Durante entrevista ao programa Mesa Redonda da Gazeta Esportiva, o lendário Muller, tetracampeão mundial, fez uma análise realista sobre os possíveis caminhos da Seleção Brasileira no torneio. Segundo o ex-atacante, apesar da chave mais favorável, o Brasil enfrentaria uma missão praticamente impossível diante de certos adversários.

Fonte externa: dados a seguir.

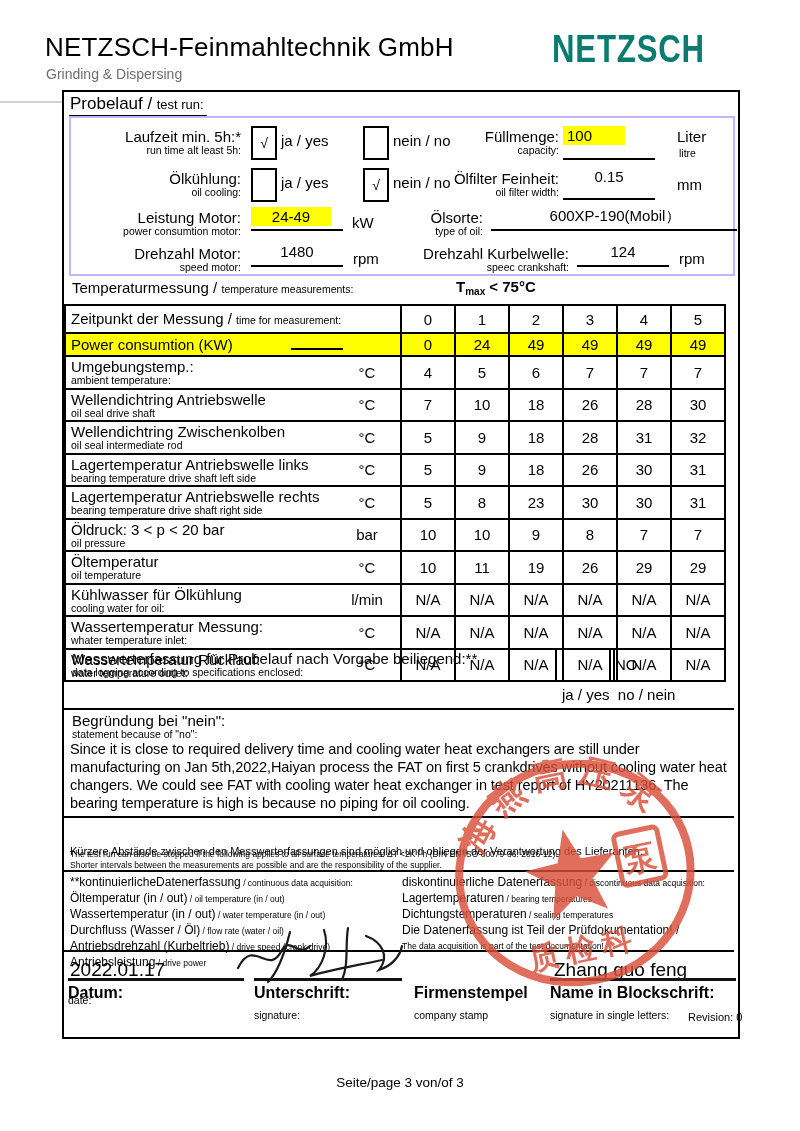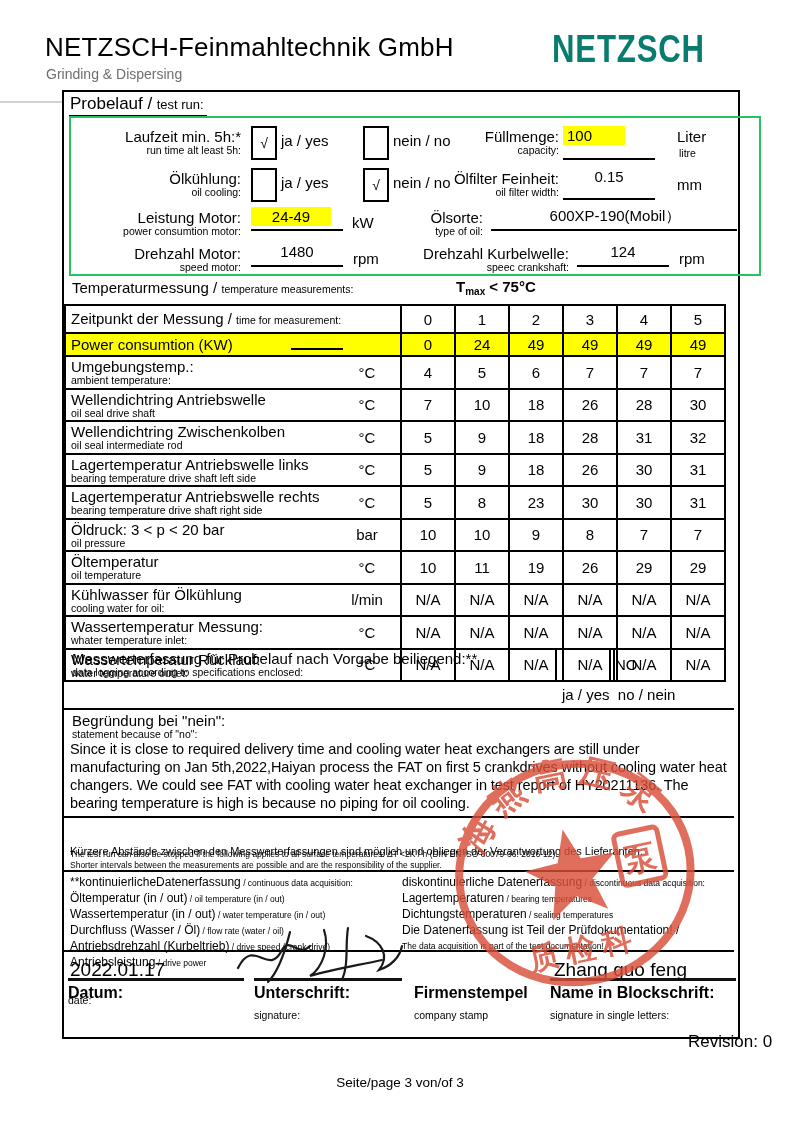--- a/index.html
+++ b/index.html
@@ -17,7 +17,7 @@
   .de15{font-size:15px;line-height:17px;} .en{font-size:10.5px;line-height:11.5px;}
   .b{font-weight:bold;}
   
-  .fieldsbox{left:5px;top:24px;width:662px;height:156px;border:2px solid #22c55e;padding-left:26px;}
+  .fieldsbox{left:5px;top:24px;width:662px;height:156px;border:2px solid #c4b5fd;}
   .lblk{position:absolute;text-align:right;}
   .llft{position:absolute;text-align:left;}
   .cb{position:absolute;width:22px;height:30px;border:2px solid #000;font-size:14px;text-align:center;line-height:30px;}

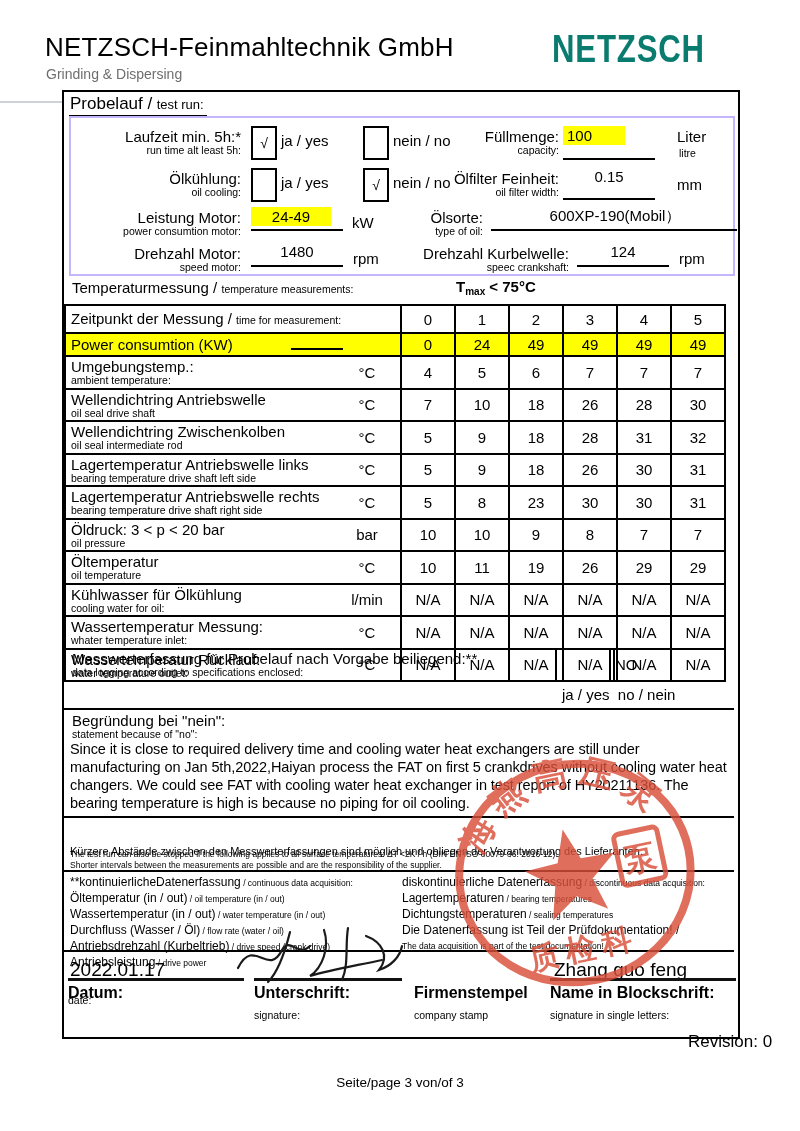--- a/index.html
+++ b/index.html
@@ -61,7 +61,7 @@
   .sigsub{position:absolute;font-size:10.5px;}
   
   .footer-center{left:0;top:1075px;width:800px;text-align:center;font-size:13.5px;}
-  .footer-rev{left:688px;top:1032px;font-size:17px;}
+  .footer-rev{left:688px;top:1011px;font-size:11px;}
   
   .stamp{left:450px;top:756px;z-index:5;transform:rotate(-12deg);pointer-events:none;}
   .handsig{left:232px;top:920px;z-index:6;pointer-events:none;}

“Para mim, se o Brasil pegar a Inglaterra, ele dificilmente passa. Se o Brasil pega a Noruega, ele também vai ter dificuldade”, foi a avaliação direta do tetra em relação aos desafios que podem surgir nas oitavas de final.
A questão é interessante porque coloca em perspectiva o que significa realmente um “lado fácil” da chave. Sim, o Brasil evitou alguns gigantes do futebol europeu, mas ainda assim pode se deparar com adversários que apresentam um nível técnico e tático extremamente elevado. A Inglaterra, em especial, tem sido uma equipe bastante competitiva em competições internacionais, com jogadores de qualidade impressionante atuando nas principais ligas do mundo.
Muller também mencionou a Noruega como uma possível pedra no caminho dos brasileiros, caso a Seleção consiga avançar da fase de grupos contra o Japão. O recado é claro: não há adversário fácil em um mata-mata de Copa do Mundo.
A análise do tetracampeão serve como um alerta importante para os torcedores brasileiros não descansarem na zona de conforto mesmo com um chaveamento aparentemente mais favorável. No futebol de seleções, principalmente em Copas, a experiência e a qualidade dos adversários podem aparecer em qualquer canto da tabela.